The folks at Nvidia are anything but dumb. Still, unless they pivot hard they are likely to be disrupted over the coming years.
The architecture of the MI300 has also caught my attention because of its prodigious memory. I wrote a post some months ago explaining how LLMs (large language models) will change computing over the coming decades. Essentially–and as evidenced in part by the design of the MI300–LLMs will require that memory and compute power be:
decoupled,
yet located on-chip,
and arbitrarily modifiable–in the sense that if you want more memory/compute, you can just crank them up separately without having to build a whole new architecture.
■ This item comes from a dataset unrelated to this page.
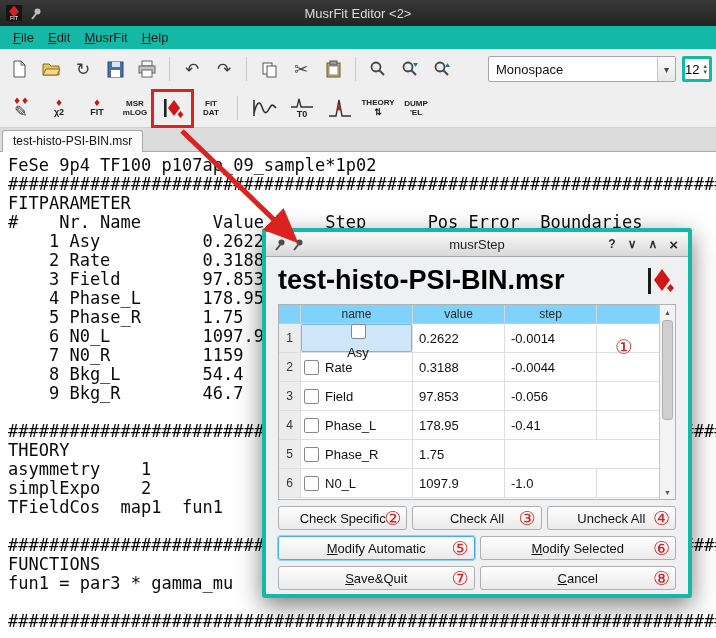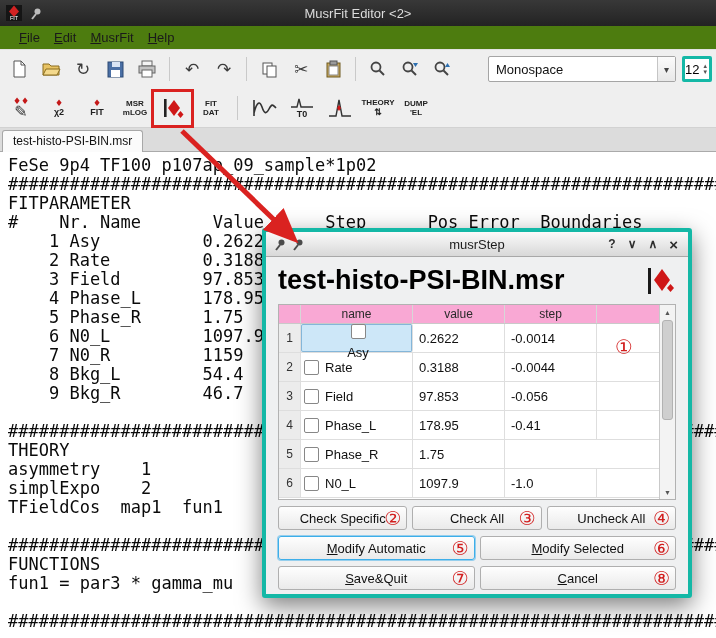"File" .menubar { background: #4d7c0f -> #14b8a6; padding-left: 12px -> 6px }
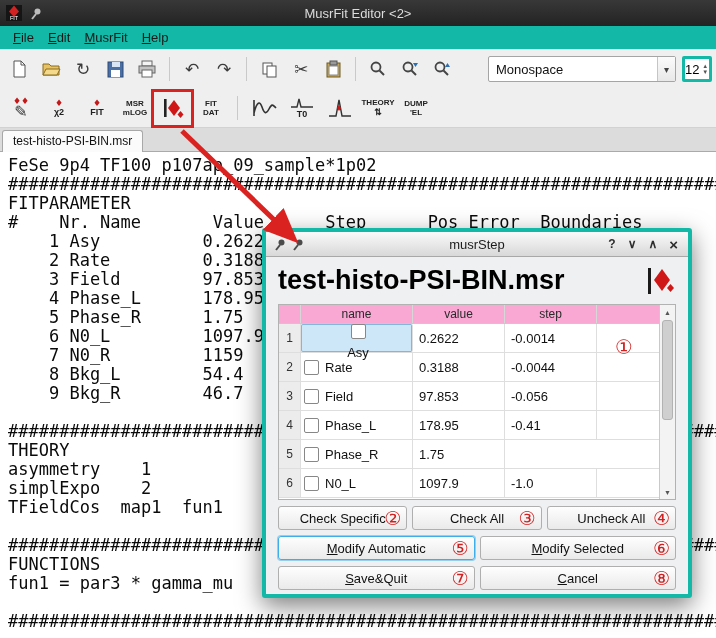"name" .thead { background: #f9a8d4 -> #7dd3fc }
This is because LLMs are large and must be stored on-chip to minimize latency. If they are not stored on-chip–because they do not fit, for example–then information takes too long to get to the compute engine and back. As a result, the chip in question will make inferences too slowly.
Where I am going with all of this is: Nvidia has honed tech to connect chips (NVLink) and AMD has honed technology to connect components (chiplets) within chips (AMD Infinity Fabric). The latter thus has a structural advantage when it comes to bringing chips that accommodate ever heavier and more computationally demanding LLMs—which are becoming ever heavier and more computationally demanding.
Incidentally, the above architectural abstraction is likely to be relevant for whatever AI models arise over time: they will be large and therefore will need to be stored near the compute engine so inferences can be made quickly. No one will tolerate slow inferences, just like today no one tolerates a slow internet connection.
2.0 Financials
The company is in good financial health to tackle the AI opportunity from here.
I do not like to see the client and gaming segments continue to decline (revenue is down 54% and 4% YoY, respectively), but the dynamic does fit the overall macro environment. Consumers have pulled back on their purchase of tech devices over the last year and AMD is not exempt.
However, the balance sheet remains very strong, which affords the company plenty of powder to make investments in the future:
Cash and equivalents came in at $6,285B.
Debt came in at just $2,467B.
Further, the company's strategic priority to invest and become a dominant player in the AI space is the correct one. Success in this endeavor will lead to far more attractive financials in the future.
Additionally, for those of you that are new to the company, bear in mind that AMD´s GAAP financials include the amortization expenses of the Xilinx acquisition. Generally Accepted Accounting Principles (GAAP) dictate that the cost of purchasing a business be amortized over time. Since amortization isn’t a cash charge, companies often include non-GAAP income statements, which depict adjusted net income minus amortization charges. (Free cash-flow statements also add depreciation and amortization charges back to net income to show the true earnings power of a company in a given quarter or year.)
In other words, because of the Xilinx acquisition, AMD is obliged to account for a series of expenses that do not actually involve cash leaving the company. GAAP financials account for these expenses by law, but non-GAAP reflect a more accurate reality in terms of cash flows.
As a result, GAAP financials look quite dire. But removing said expenses (non-GAAP) points to a much healthier business that it seems at first glance.
3.0 Conclusion
The odds remain favorable.
Almost ten years into my journey as an AMD shareholder, I remain optimistic about the future. The AMD-disrupting-Nvidia thesis is asymmetric. If AMD does not manage to do so to the extent it has done with Intel, for instance, the company is likely still to fare well. The demand for compute will continue increasing exponentially over the coming decade.
Having said that, the odds are favorable, at the moment, that AMD will in fact disrupt Nvidia in the coming years.